業務アプリInsider開催で今後参加したいイベント/勉強会(N=405) 業務アプリInsider開催で今後参加したいイベント/勉強会(N=405)

 今後参加したい業務アプリInsider主催イベント/勉強会の1位は、「Web業務アプリ開発者のためのHTML5.1活用」(37.5%)でHTML5関連の人気は依然として高い。2014年度は、ぜひ一度、HTML5関連をテーマにイベントを開催したいと考えている。

 2位の「スマートフォン/ウェアラブル機器とクラウド連携サービスの開発」(30.9%)は新しい傾向だ。今回のアンケート結果を踏まえると、このテーマも今後ますますニーズが高まりそうである。
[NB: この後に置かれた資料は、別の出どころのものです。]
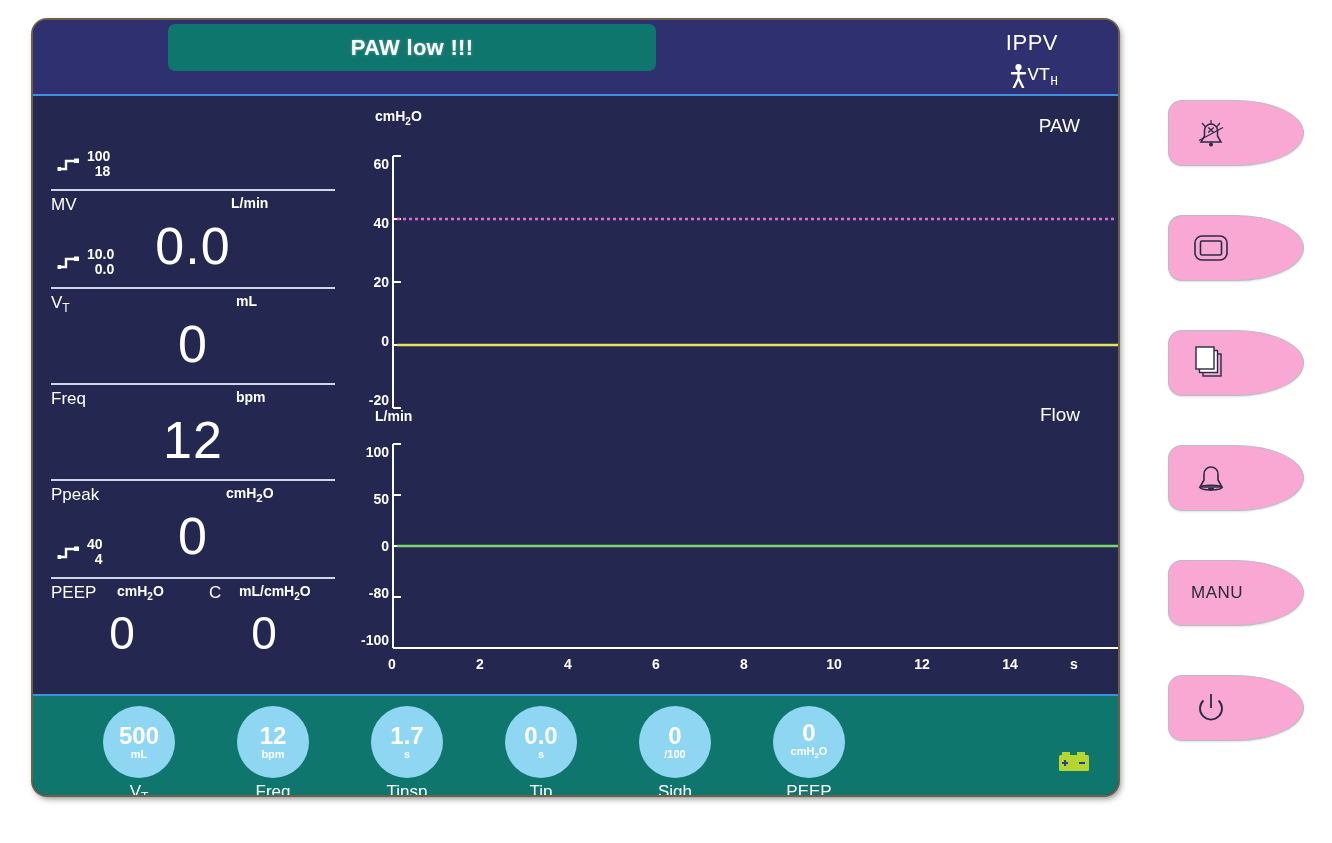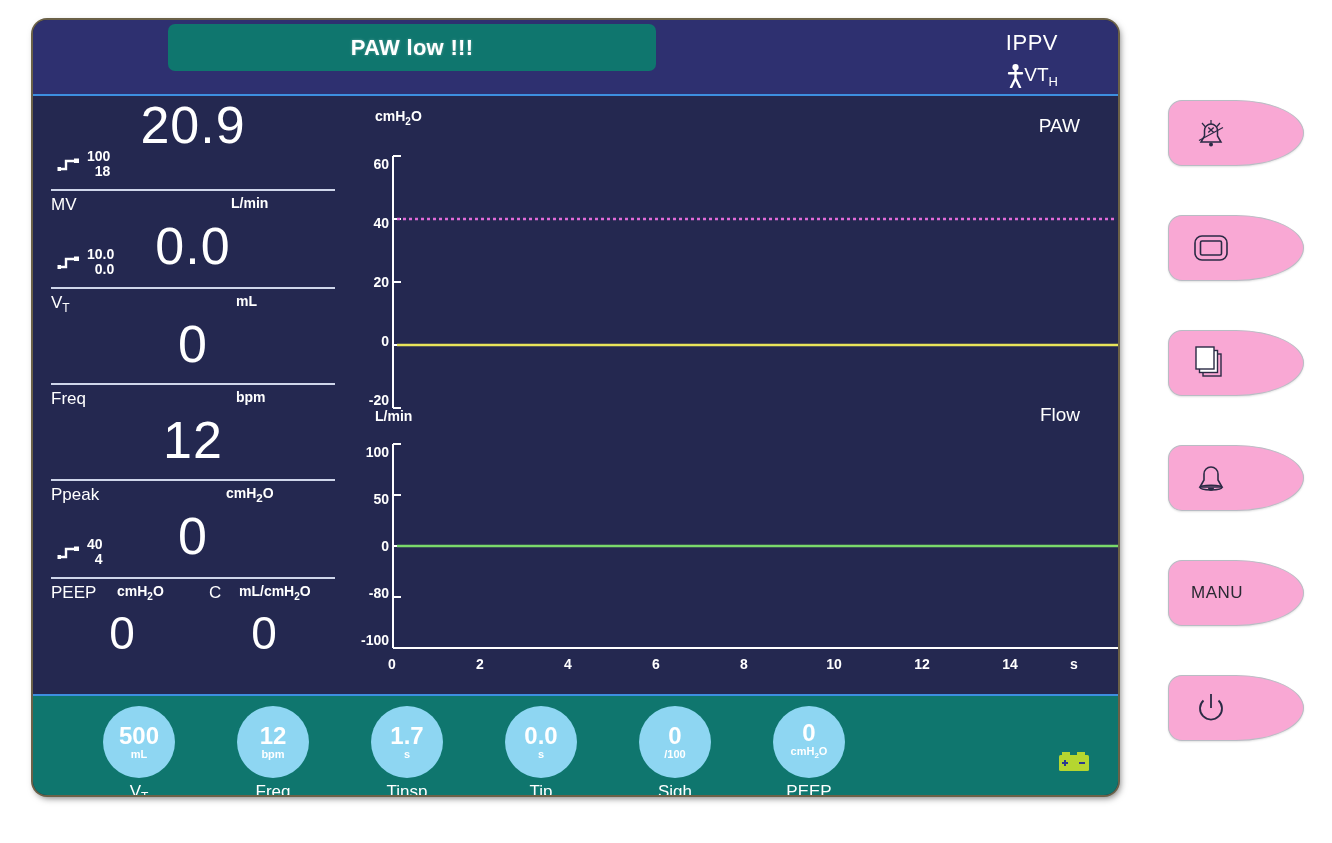--- a/index.html
+++ b/index.html
@@ -51,7 +51,7 @@
   .mode-name { font-size: 22px; font-weight: 400; letter-spacing: .5px; line-height: 38px; }
   .patient-row {
     display: flex; align-items: center; justify-content: flex-end;
-    gap: 0; margin-top: 2px;
+    gap: 0; margin-top: 2px; font-family: Liberation Mono, monospace;
   }
   .patient-icon { width: 17px; height: 24px; display:block; }
   .patient-label { font-size: 19px; }

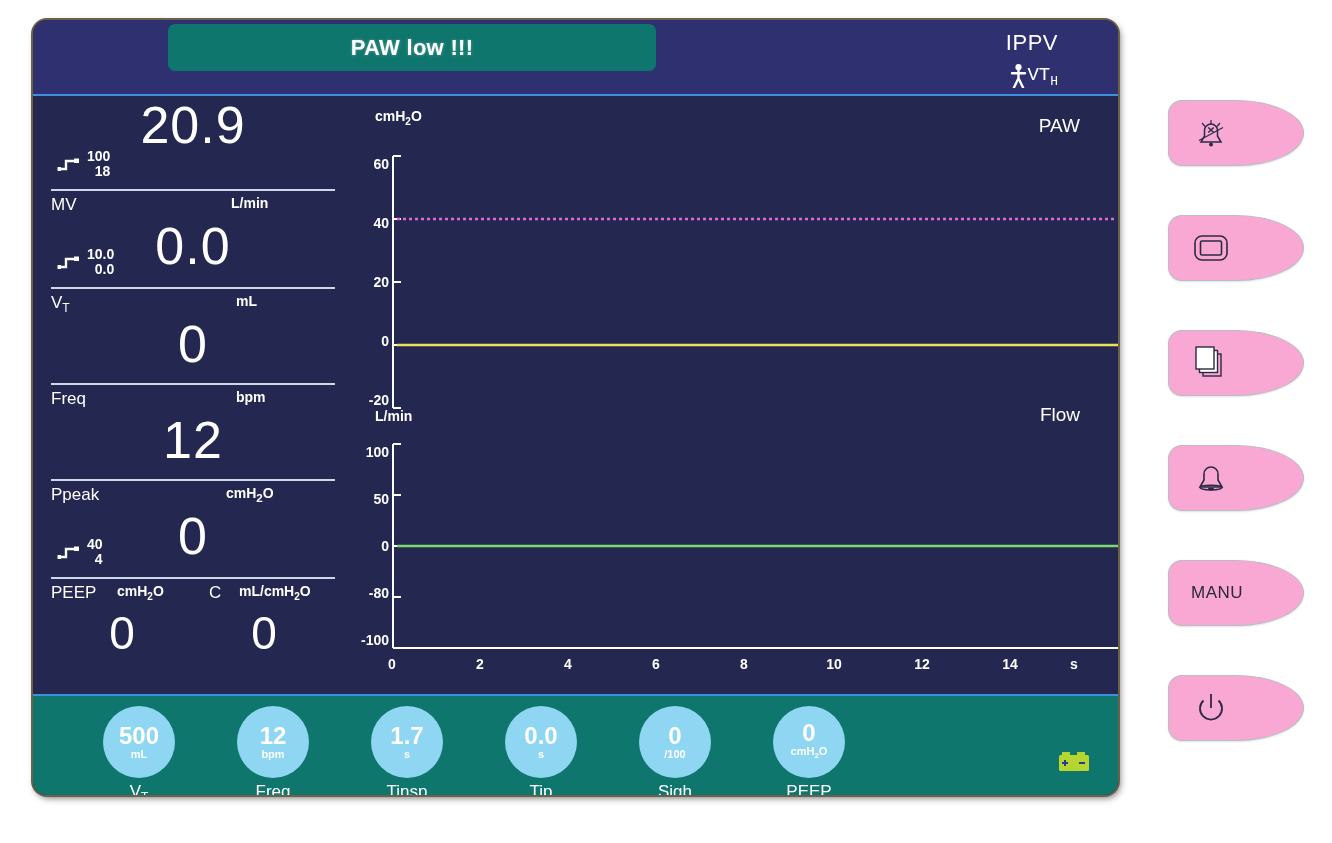--- a/index.html
+++ b/index.html
@@ -215,7 +215,6 @@
       <div class="numcol">
 
         <div class="numrow" style="height:93px">
-          <div class="bigval">20.9</div>
           <div class="limits">
             <span>
               <svg class="limit-icon" viewBox="0 0 26 17">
 筆者なりに今回の結果をまとめると以下のようになる。

  • 「業務アプリ=PCで使うもの」→「業務アプリもマルチデバイス対応」というように変わってきた
  • 最近の3大トレンドは、「業務アプリでのクラウドプラットフォーム採用」「ウェアラブルデバイス開発」「スマートフォンアプリのネイティブ開発」
  • 総じて業務アプリ開発者は、次世代技術への取り組み姿勢や学習意欲が高い
  • 「現実(現在)」と「理想(次世代)」の間に大きな乖離(かいり)がある(業務アプリへの新技術採用のハードルはかなり高い)
  • 技術情報のニーズとして、HTML5関連の人気は依然として高い
  • また、スマートフォンやタブレット向けのネイティブアプリ開発に関する情報のニーズも高い

 今回のアンケートにご返答いただいた方々に感謝したい。また次回実施時にもご協力いただけるとうれしい。